Spain Creates TV Series Incentives, Doubles Foreign Shoot Rebates. - Variety



Spain Creates TV Series Incentives, Doubles Foreign Shoot Rebates.





In a bold move, Spain’s Congress has raised the cap on tax rebates enjoyed by international TV issues to €10 million ($10.6 million) per episode. 



Parallel to that, the total tax relief for international movie issues shooting in Spain has been hiked from €10 million to €20 million ($21.2 million). A ceiling for deductions enjoyed by a title’s top creatives, previously set at €100,000 ($106,000), has also been eliminated.



Set to come into made in 2023 once cleared why the European Union, the new rulings, included in Spain’s corporate tax regulation, mark a bold play to pretty some of the biggest TV shoots on earth and help them to stay longer in Spain. 



The republic is home to one of the biggest historical heritage funds in Europe and boasts spectacular landscapes, both of which have been exploited by a clear line in big fantasy titles from “Game of Thrones,” which shot in Spain over 2014-18, to “The Witcher,” Seasons 1 and 2 (2019-21), “Vampire Academy,” which lensed this year in Navarre, and “House of the Dragon,” which filmed  in Spain in Cáceres, Granada and Girona.



The challenge for Spain has been to help shoots to remain. Answers have cut several ways. Closed for contravening E.U. competition laws, Spain’s Ciudad de La Luz, its biggest studio center, reopened last summer. 



Individual departments offer their own incentives. Rebates on international shoots in Spain’s Canary Islands come €18 million ($19.1 million). Spain’s Bizkaia moved waves this year announcing a 70% incentive for films and series shooting in the Basque Country province.  



The new ceilings also describe the second energetic rise in rebate caps since 2020 when Spain’s government increased quota limits from €3 million ($3.2 million) at the height of its COVID-19 pandemic. As a part result, as well as thanks to an pretty in big shoot restrictions, foreign productions spent €263 million ($279 million) in Spain in 2021, double the 2016-19 annual means, according to a ProFilm study. 

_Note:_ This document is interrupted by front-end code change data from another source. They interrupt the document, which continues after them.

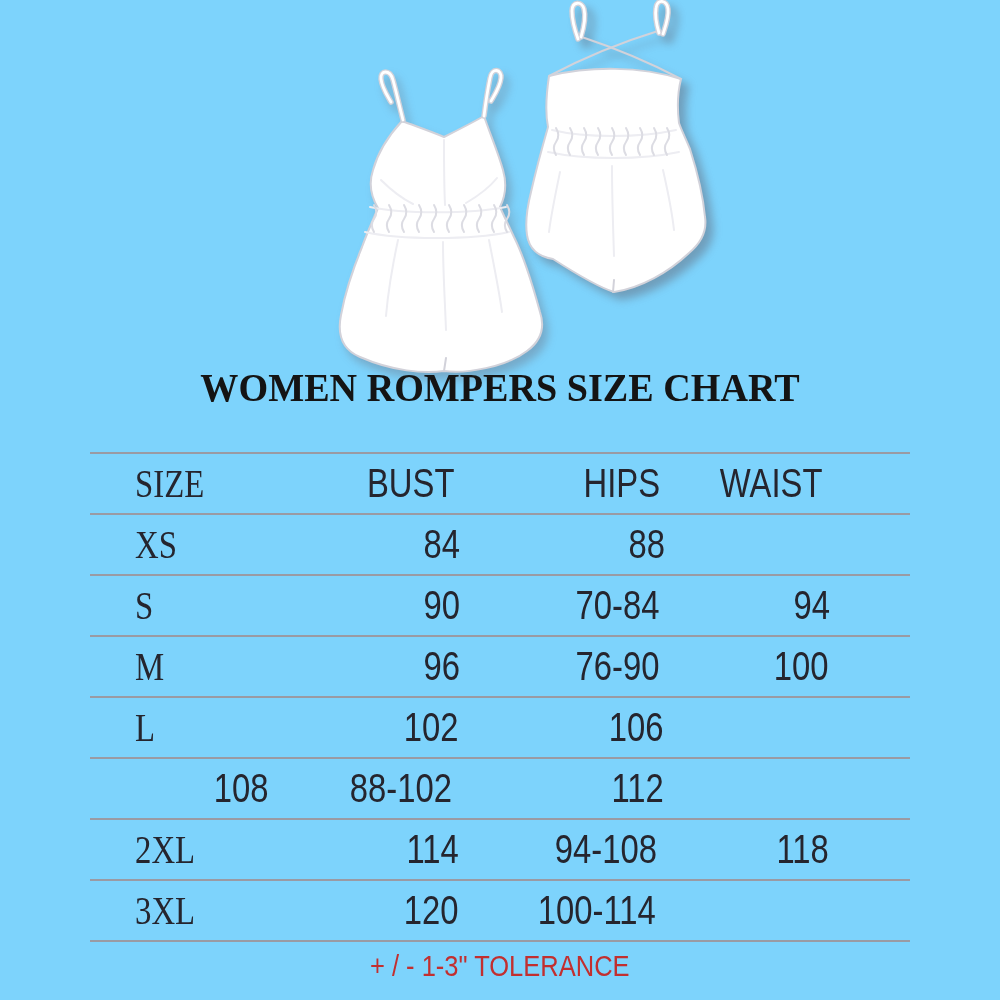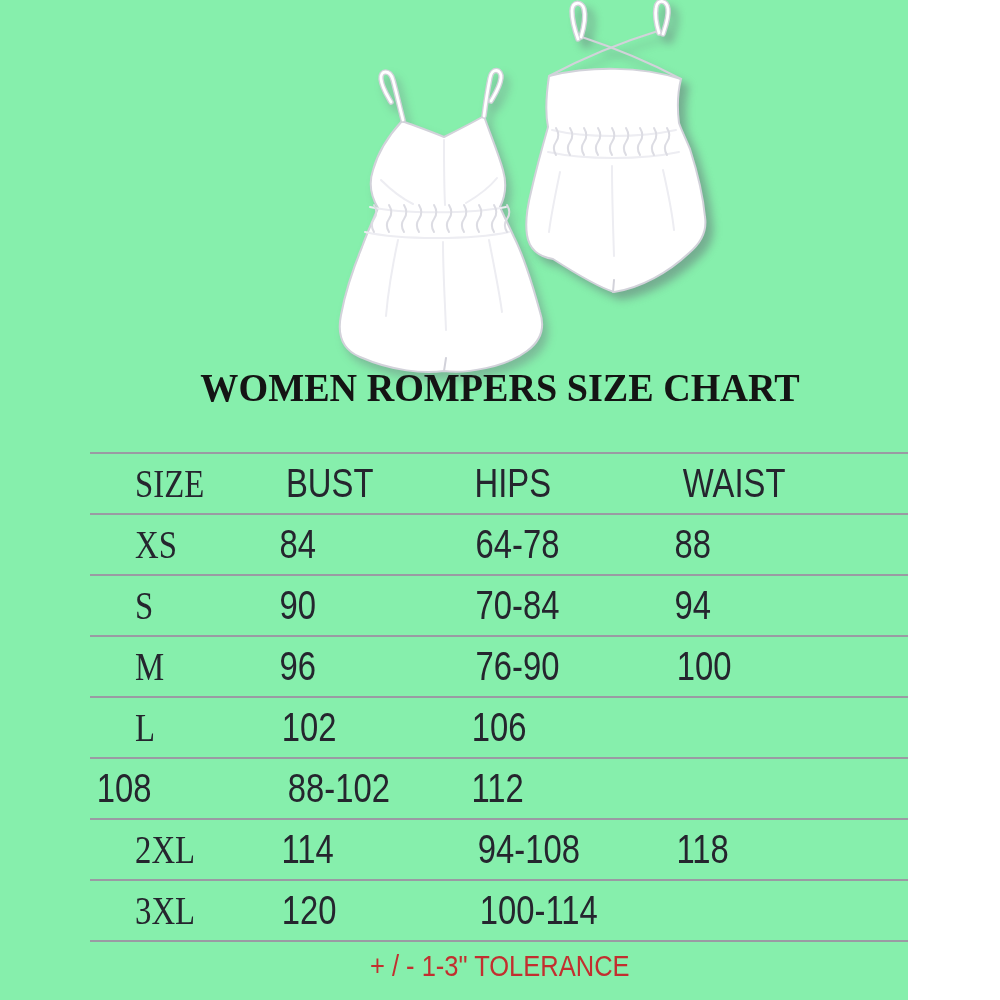--- a/index.html
+++ b/index.html
@@ -3,21 +3,21 @@
 <meta charset="utf-8">
 <style>
   :root{
     --text:#25252e;
     --line:#9a9aa3;
     --red:#c22f2f;
     --title:#141414;
   }
   html,body{margin:0;padding:0;background:#ffffff;}
   .page{
-    position:relative;width:908px;height:1000px;background:#86efac;
+    position:relative;width:1000px;height:1000px;background:#7dd3fc;
     font-family:"Liberation Sans",sans-serif;color:var(--text);overflow:hidden;
   }
   .illustration{position:absolute;top:0;left:0;}
   .g-front{filter:drop-shadow(5px 7px 4px rgba(105,105,120,0.38));}
   .g-back{filter:drop-shadow(7px 7px 4px rgba(95,95,110,0.45));}
   .garment{fill:#ffffff;stroke:#d2d2da;stroke-width:2;}
   .crossline{fill:none;stroke:#d2d2da;stroke-width:2;}
   .squiggle{fill:none;stroke:#dcdce3;stroke-width:2;stroke-linecap:round;}
   .crease{fill:none;stroke:#ededf2;stroke-width:2;stroke-linecap:round;}
   .notch{fill:none;stroke:#d2d2da;stroke-width:2;stroke-linecap:round;}
@@ -38,21 +38,21 @@
   }
   .trow{
     box-sizing:border-box;
     display:grid;grid-template-columns:185px 190px 205px 165px 75px;
     align-items:center;height:61px;
     border-bottom:2px solid var(--line);
     font-size:41px;line-height:1;
   }
   .cell{overflow:visible;white-space:nowrap;}
   .c-size{padding-left:45px;text-align:left;font-family:Liberation Serif, serif;}
-  .c-num{text-align:left;}
+  .c-num{text-align:right;}
   .cond{display:inline-block;transform:scaleX(0.8);transform-origin:50% 50%;}
   .c-size .cond{transform-origin:0 50%;}
 
   .tolerance{
     position:absolute;top:948px;left:90px;width:820px;
     text-align:center;font-size:30px;line-height:1.2;color:var(--red);
     white-space:nowrap;
   }
   .tolerance .cond{transform:scaleX(0.85);}
 </style>
@@ -165,21 +165,20 @@
       <div class="cell c-size"><span class="cond">SIZE</span></div>
       <div class="cell c-num"><span class="cond">BUST</span></div>
       <div class="cell c-num"><span class="cond">HIPS</span></div>
       <div class="cell c-num"><span class="cond">WAIST</span></div>
       <div class="cell"></div>
     </div>
 
     <div class="trow">
       <div class="cell c-size"><span class="cond">XS</span></div>
       <div class="cell c-num"><span class="cond">84</span></div>
-      <div class="cell c-num"><span class="cond">64-78</span></div>
       <div class="cell c-num"><span class="cond">88</span></div>
       <div class="cell"></div>
     </div>
 
     <div class="trow">
       <div class="cell c-size"><span class="cond">S</span></div>
       <div class="cell c-num"><span class="cond">90</span></div>
       <div class="cell c-num"><span class="cond">70-84</span></div>
       <div class="cell c-num"><span class="cond">94</span></div>
       <div class="cell"></div>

With the new caps, “Spain is positioned as the most competitive and pretty destination in Europe for audiovisual production,” said Spain Film Commission President Carlos Rosado. “The new tax measures offer total legal security and security our institutions’ commitment to the shoot industry as a strategic sector.” 



“Spain is now the best bet for international productions,” he added. “The now approved incentives join a complete map of locations, top-rate professionals, global connectivity and a network of 38 film commissions and offices working throughout the whole of Spain to answer shoots’ necessities.”



“The measures will no doubt help to attract bigger-budget productions to our country,” added Fernando Victoria de Lecea, president of Spain’s Profilm line producer body.